:: Task prompt ::
Go through the listing below. Copy each line that has the string "absolute".

:: Entries provided ::

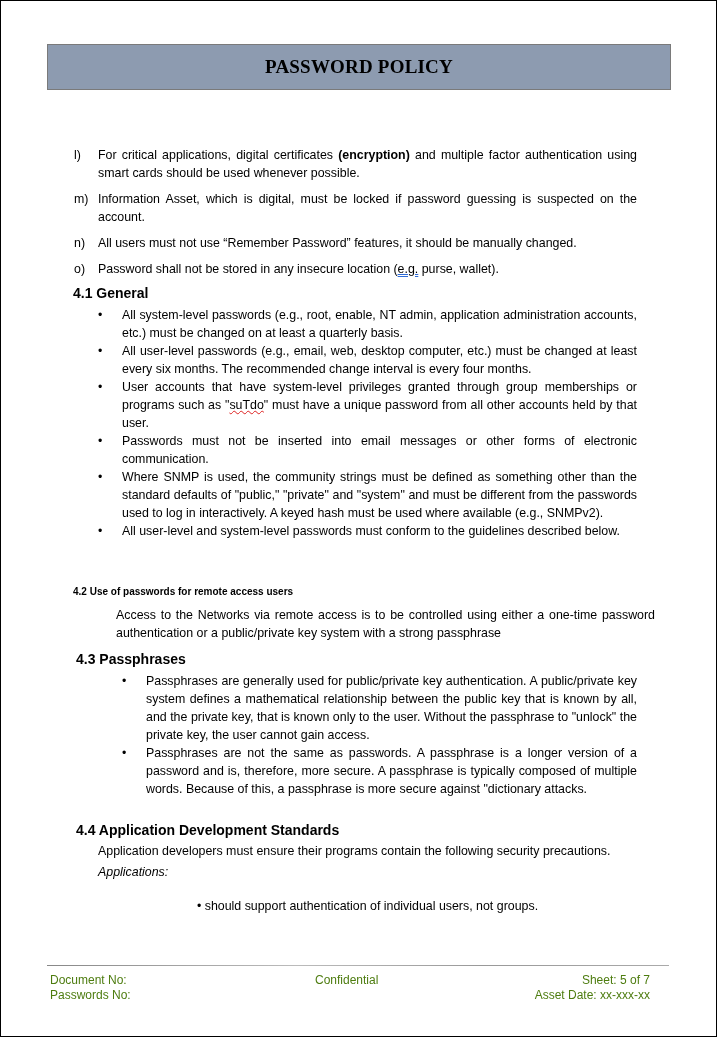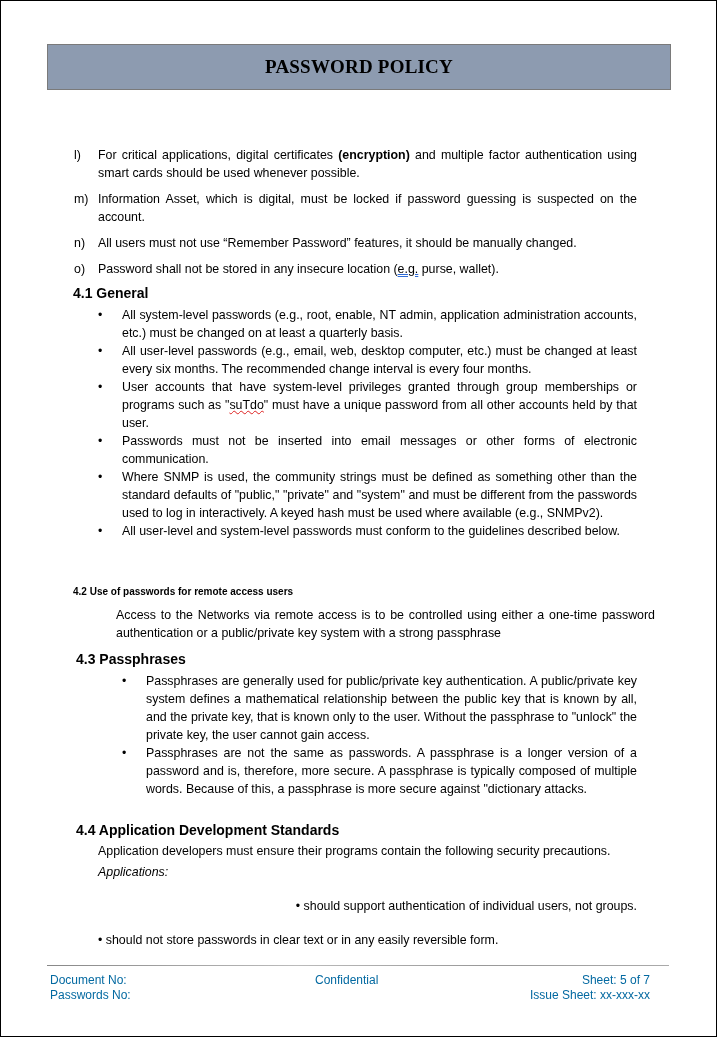--- a/index.html
+++ b/index.html
@@ -85,7 +85,7 @@
   <div class="heading" style="left:75px; top:821px;">4.4 Application Development Standards</div>
   <div class="para body-text" style="top:841px; width:570px; text-align:left;">Application developers must ensure their programs contain the following security precautions.</div>
   <div class="para body-text" style="top:862px; text-align:left;font-style:italic;">Applications:</div>
-  <div class="para body-text" style="top:896px; text-align:right;">• should support authentication of individual users, not groups.</div>
+  <div class="para body-text" style="top:896px; text-align:center;">• should support authentication of individual users, not groups.</div>
   <div class="para body-text" style="top:930px; text-align:left;">• should not store passwords in clear text or in any easily reversible form.</div>
 
   <div class="footer-rule"></div>

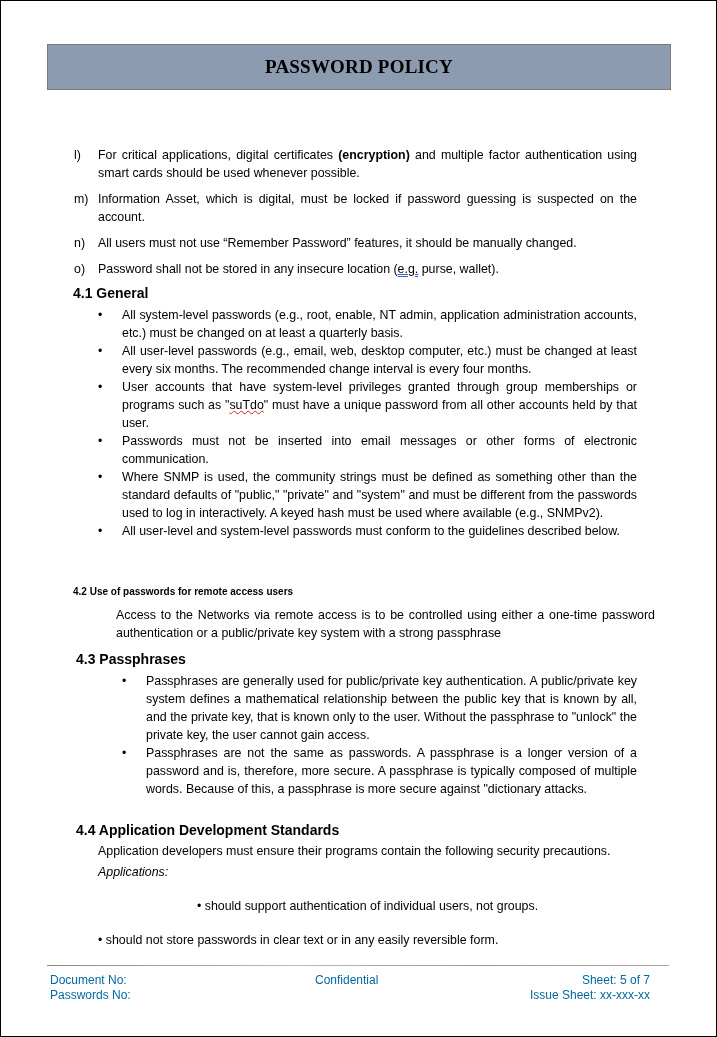--- a/index.html
+++ b/index.html
@@ -86,7 +86,6 @@
   <div class="para body-text" style="top:841px; width:570px; text-align:left;">Application developers must ensure their programs contain the following security precautions.</div>
   <div class="para body-text" style="top:862px; text-align:left;font-style:italic;">Applications:</div>
   <div class="para body-text" style="top:896px; text-align:center;">• should support authentication of individual users, not groups.</div>
-  <div class="para body-text" style="top:930px; text-align:left;">• should not store passwords in clear text or in any easily reversible form.</div>
 
   <div class="footer-rule"></div>
   <div class="footer" style="left:49px; top:972px;">

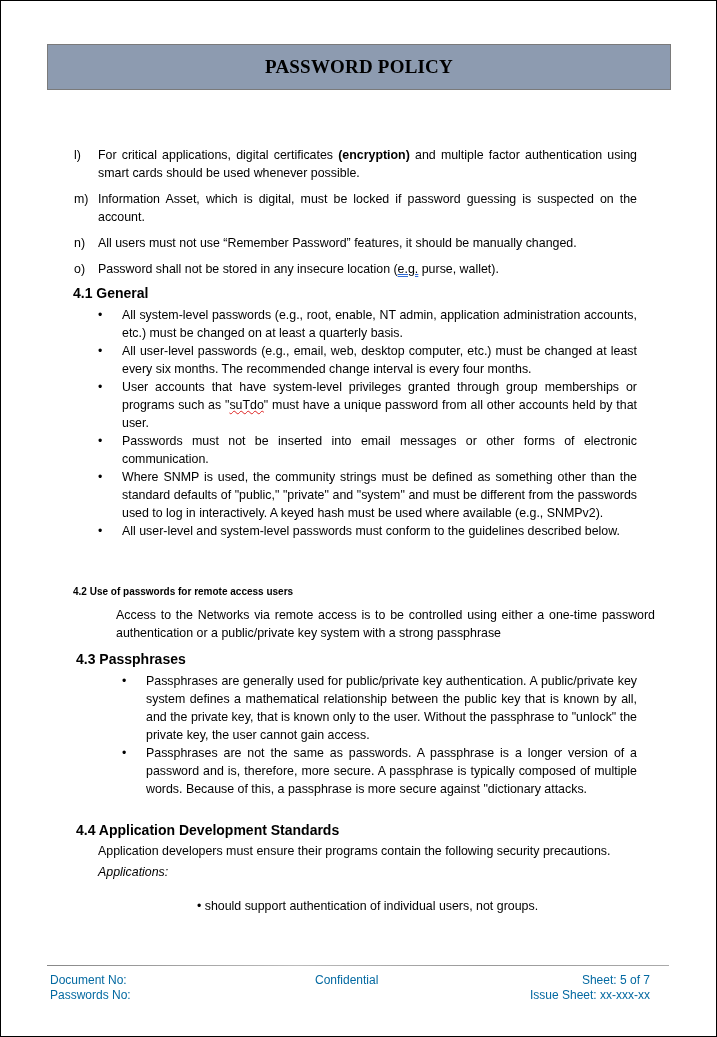--- a/index.html
+++ b/index.html
@@ -35,7 +35,7 @@
     position: absolute; left: 46px; top: 964px; width: 622px; height: 1px;
     background: linear-gradient(to right, #888, #bbb 40%, #999 70%, #aaa);
   }
-  .footer { position: absolute; font-family: "Liberation Sans", sans-serif; font-size: 12px; color: #0369a1; line-height: 15px; }
+  .footer { position: absolute; font-family: "Liberation Sans", sans-serif; font-size: 12px; color: #4d7c0f; line-height: 15px; }
 </style>
 </head>
 <body>

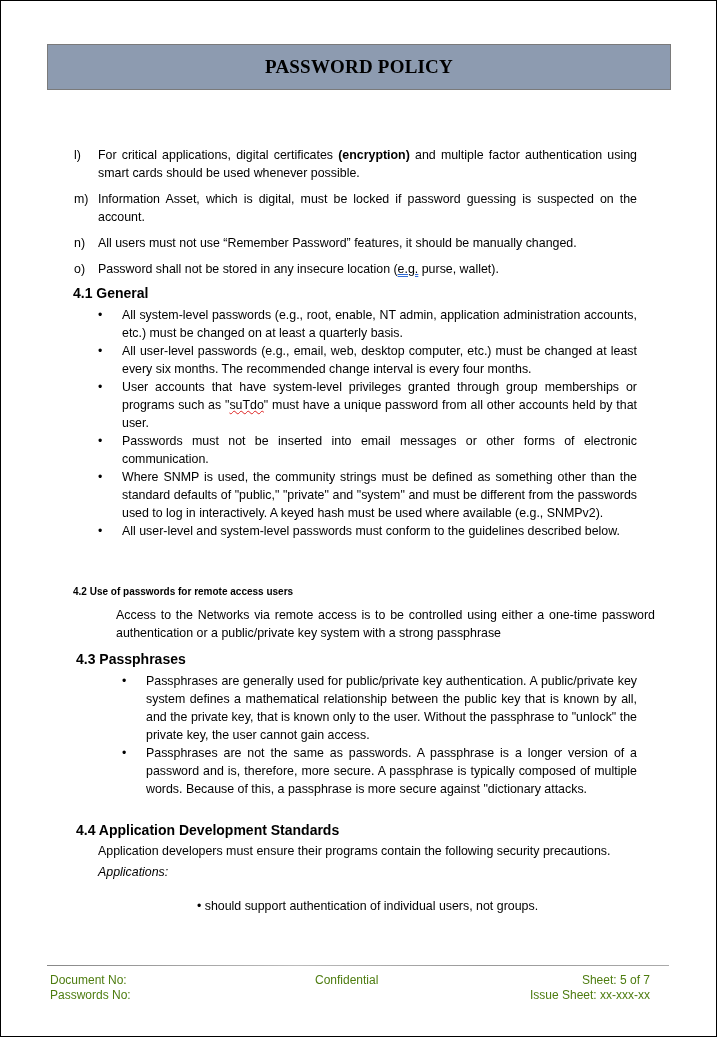--- a/index.html
+++ b/index.html
@@ -95,7 +95,7 @@
   <div class="footer" style="left:314px; top:972px;">Confidential</div>
   <div class="footer" style="right:66px; top:972px; text-align:right;">
     <div>Sheet: 5 of 7</div>
-    <div>Issue Sheet: xx-xxx-xx</div>
+    <div>Asset Date: xx-xxx-xx</div>
   </div>
 
 </div>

:: Problem solution ::
     position: absolute; left: 46px; top: 964px; width: 622px; height: 1px;
-  .footer { position: absolute; font-family: "Liberation Sans", sans-serif; font-size: 12px; color: #0369a1; line-height: 15px; }
+  .footer { position: absolute; font-family: "Liberation Sans", sans-serif; font-size: 12px; color: #4d7c0f; line-height: 15px; }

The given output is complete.